EMPLOYEE STOCK PURCHASE PLAN
I. GENERAL PROVISIONS
     1.1 Establishment. On February 8, 2006, the Board of Directors (“Board”) of ITC Holdings Corp. (“Corporation”) adopted the ITC Holdings Corp. Employee Stock Purchase Plan (“Plan”), subject to approval by the shareholders of the Corporation on May 17, 2006. The Board approved the Amended and Restated Plan on April 6, 2011, subject to approval of shareholders at the Corporation’s annual meeting of shareholders on May 26, 2011.
     1.2 Purpose. The purpose of the Plan is (i) to promote the best interests of the Corporation and its shareholders by encouraging Employees of the Corporation and any Subsidiaries to acquire an ownership interest in the Corporation through the purchase of stock in the Corporation, thus aligning their interests with those of shareholders, and (ii) to enhance the ability of the Corporation and its Subsidiaries to attract, motivate and retain qualified Employees. The Plan is intended to constitute an “employee stock purchase plan” under Section 423 of the Code.

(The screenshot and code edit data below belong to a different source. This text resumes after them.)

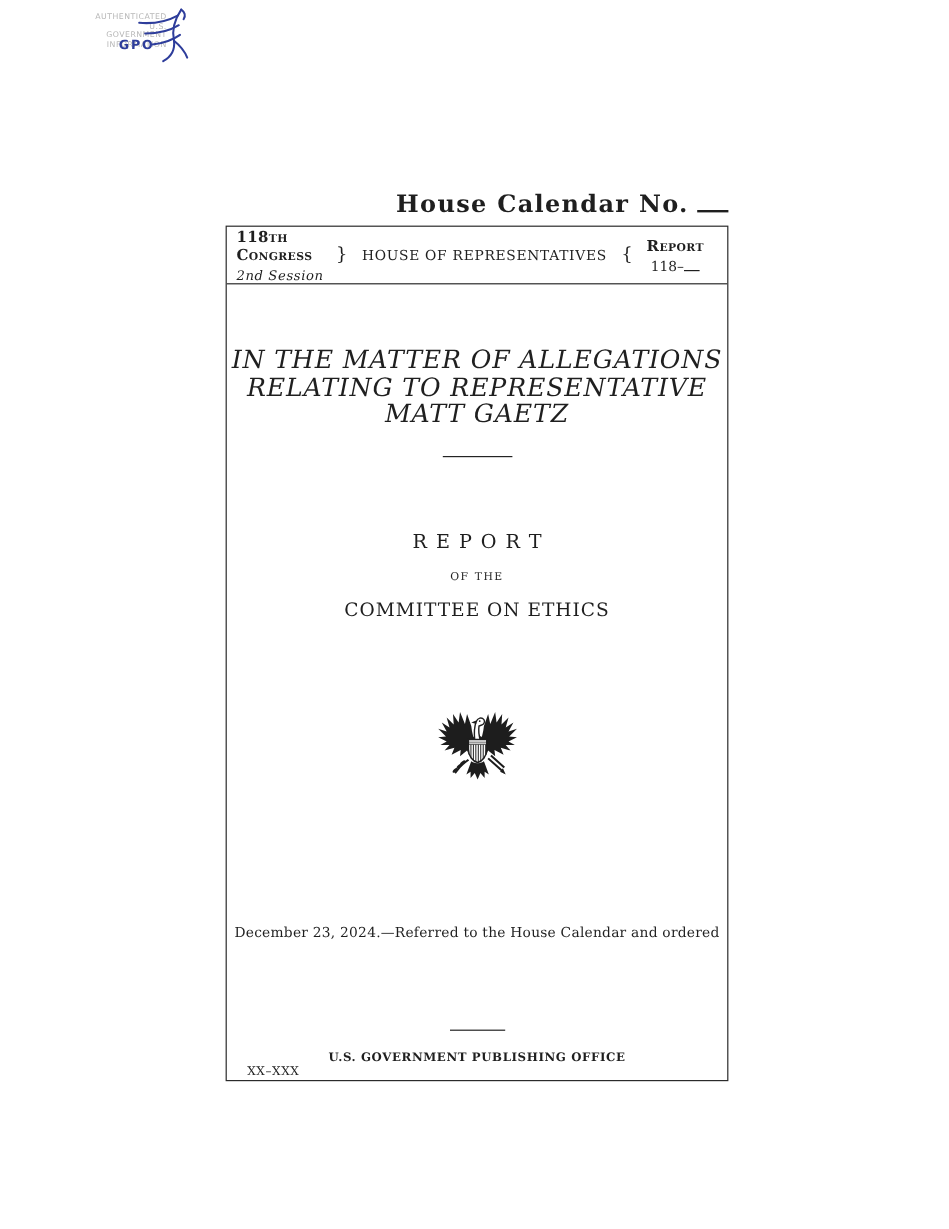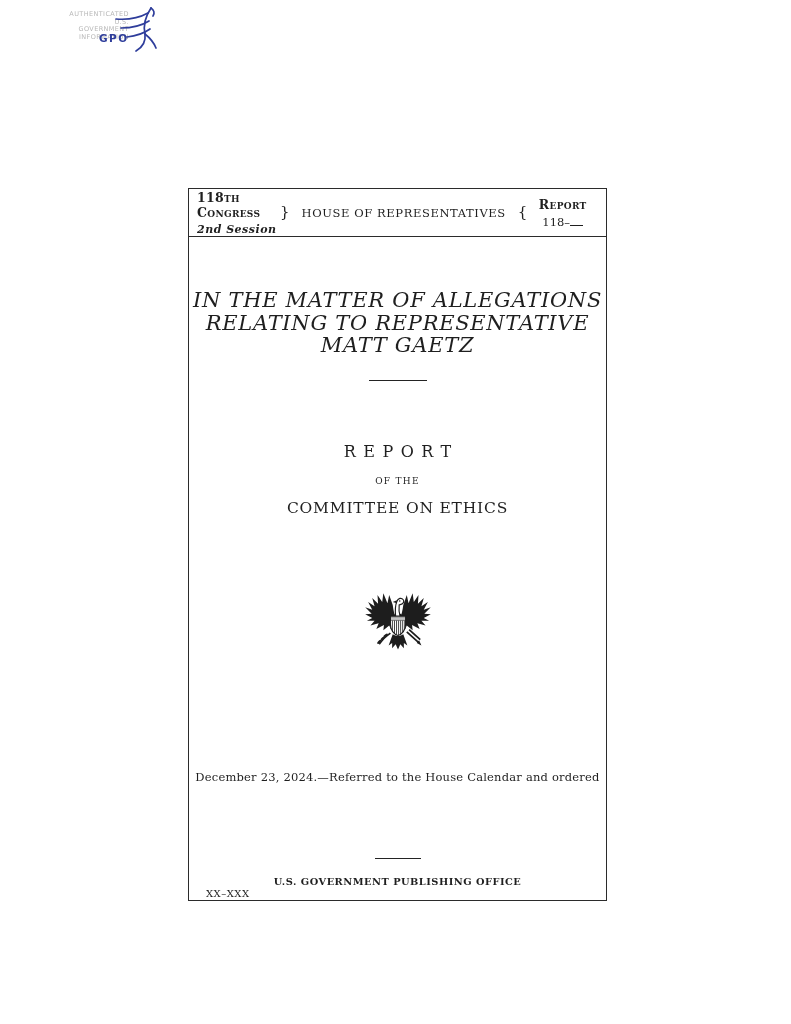"AUTHENTICATED" .gpo-text { left: 8px -> 18px }
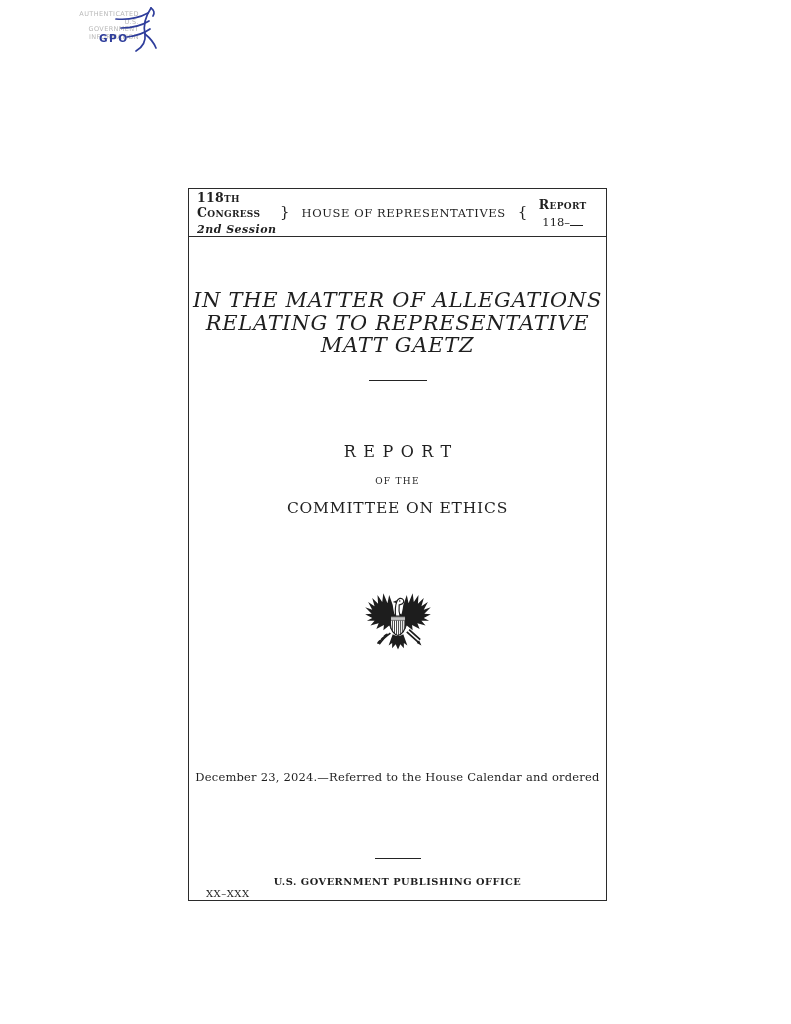"House Calendar No." div.calendar-heading { html: none -> <div> <span>House Calendar No.</span><span></span> </div> }
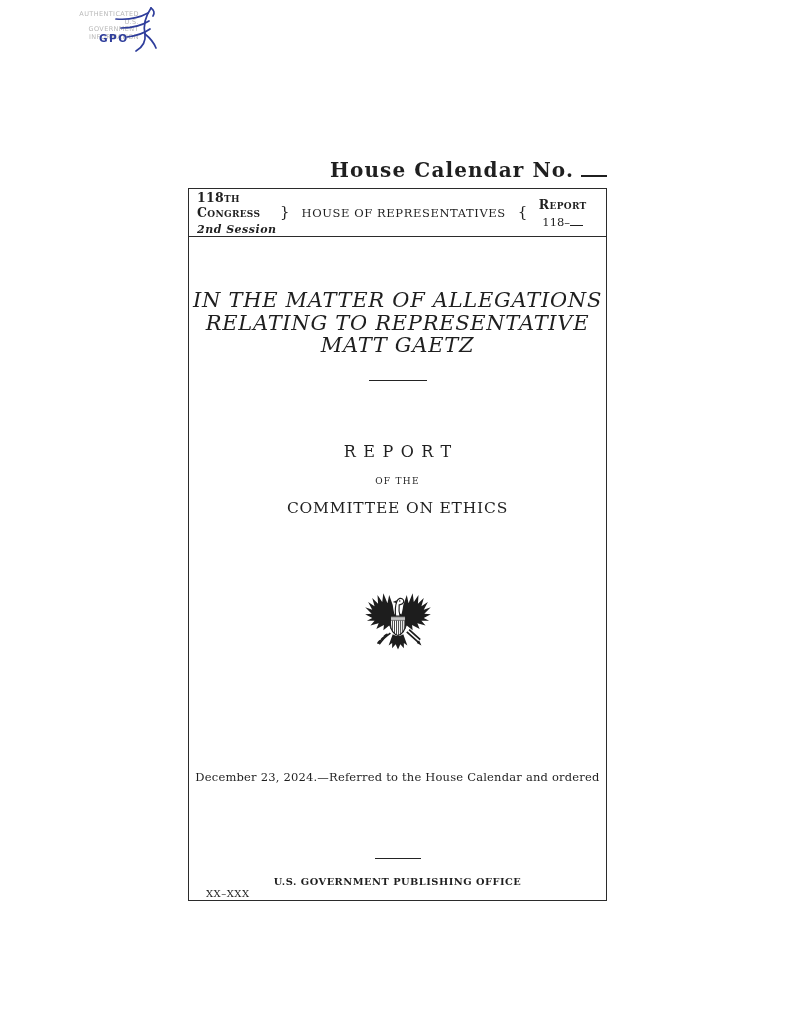"2nd Session" .hdr-session { font-weight: bold -> none }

     1.3 Plan Duration. Upon receipt of shareholders approval, the Plan shall commence on May 17, 2006 and subject to earlier termination by the Board in accordance with Section 3.4, no new Offers may be made under the Plan after February 7, 2016.
     1.4 Definitions. As used in this Plan, the following terms have the meaning described below:
          (a) “Board” means the Board of Directors of the Corporation.
          (b) “Code” means the Internal Revenue Code of 1986, as amended from time to time.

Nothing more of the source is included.